=== WHAT IS NEEDED ===
The answer is to be the full listing, unchanged in every line.

=== THE RECORDS ===
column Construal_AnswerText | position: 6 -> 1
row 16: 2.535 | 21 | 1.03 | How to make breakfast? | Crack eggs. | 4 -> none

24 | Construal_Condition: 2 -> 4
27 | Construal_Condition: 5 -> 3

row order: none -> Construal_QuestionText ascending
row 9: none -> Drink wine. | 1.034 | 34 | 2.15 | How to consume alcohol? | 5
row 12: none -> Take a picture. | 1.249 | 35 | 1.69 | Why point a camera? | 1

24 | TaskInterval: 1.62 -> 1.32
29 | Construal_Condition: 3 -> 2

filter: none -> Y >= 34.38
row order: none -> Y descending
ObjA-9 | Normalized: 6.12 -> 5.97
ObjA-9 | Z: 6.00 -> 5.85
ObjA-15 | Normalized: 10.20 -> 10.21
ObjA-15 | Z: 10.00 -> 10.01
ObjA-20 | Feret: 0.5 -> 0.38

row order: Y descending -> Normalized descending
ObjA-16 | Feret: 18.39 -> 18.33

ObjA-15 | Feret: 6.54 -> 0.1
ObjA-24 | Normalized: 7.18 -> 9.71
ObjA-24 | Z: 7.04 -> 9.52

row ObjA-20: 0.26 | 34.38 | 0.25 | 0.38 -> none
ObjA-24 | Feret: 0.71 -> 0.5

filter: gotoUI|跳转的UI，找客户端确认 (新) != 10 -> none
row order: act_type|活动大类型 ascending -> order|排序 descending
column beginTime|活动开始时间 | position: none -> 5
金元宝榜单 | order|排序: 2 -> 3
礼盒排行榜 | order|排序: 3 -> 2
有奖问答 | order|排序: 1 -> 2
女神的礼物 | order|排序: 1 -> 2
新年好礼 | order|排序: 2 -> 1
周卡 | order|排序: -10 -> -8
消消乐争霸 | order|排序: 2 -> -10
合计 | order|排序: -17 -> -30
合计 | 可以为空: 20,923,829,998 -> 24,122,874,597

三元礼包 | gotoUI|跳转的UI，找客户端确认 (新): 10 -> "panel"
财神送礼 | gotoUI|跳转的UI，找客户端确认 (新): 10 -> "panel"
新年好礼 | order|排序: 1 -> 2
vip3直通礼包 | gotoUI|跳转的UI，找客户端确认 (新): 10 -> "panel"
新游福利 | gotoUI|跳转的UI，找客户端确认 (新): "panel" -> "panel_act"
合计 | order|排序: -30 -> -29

=== WRITTEN REPLY ===
column Construal_AnswerText | position: 6 -> 1
row 16: 2.535 | 21 | 1.03 | How to make breakfast? | Crack eggs. | 4 -> none

24 | Construal_Condition: 2 -> 4
27 | Construal_Condition: 5 -> 3

row order: none -> Construal_QuestionText ascending
row 9: none -> Drink wine. | 1.034 | 34 | 2.15 | How to consume alcohol? | 5
row 12: none -> Take a picture. | 1.249 | 35 | 1.69 | Why point a camera? | 1

24 | TaskInterval: 1.62 -> 1.32
29 | Construal_Condition: 3 -> 2

filter: none -> Y >= 34.38
row order: none -> Y descending
ObjA-9 | Normalized: 6.12 -> 5.97
ObjA-9 | Z: 6.00 -> 5.85
ObjA-15 | Normalized: 10.20 -> 10.21
ObjA-15 | Z: 10.00 -> 10.01
ObjA-20 | Feret: 0.5 -> 0.38

row order: Y descending -> Normalized descending
ObjA-16 | Feret: 18.39 -> 18.33

ObjA-15 | Feret: 6.54 -> 0.1
ObjA-24 | Normalized: 7.18 -> 9.71
ObjA-24 | Z: 7.04 -> 9.52

row ObjA-20: 0.26 | 34.38 | 0.25 | 0.38 -> none
ObjA-24 | Feret: 0.71 -> 0.5

filter: gotoUI|跳转的UI，找客户端确认 (新) != 10 -> none
row order: act_type|活动大类型 ascending -> order|排序 descending
column beginTime|活动开始时间 | position: none -> 5
金元宝榜单 | order|排序: 2 -> 3
礼盒排行榜 | order|排序: 3 -> 2
有奖问答 | order|排序: 1 -> 2
女神的礼物 | order|排序: 1 -> 2
新年好礼 | order|排序: 2 -> 1
周卡 | order|排序: -10 -> -8
消消乐争霸 | order|排序: 2 -> -10
合计 | order|排序: -17 -> -30
合计 | 可以为空: 20,923,829,998 -> 24,122,874,597

三元礼包 | gotoUI|跳转的UI，找客户端确认 (新): 10 -> "panel"
财神送礼 | gotoUI|跳转的UI，找客户端确认 (新): 10 -> "panel"
新年好礼 | order|排序: 1 -> 2
vip3直通礼包 | gotoUI|跳转的UI，找客户端确认 (新): 10 -> "panel"
新游福利 | gotoUI|跳转的UI，找客户端确认 (新): "panel" -> "panel_act"
合计 | order|排序: -30 -> -29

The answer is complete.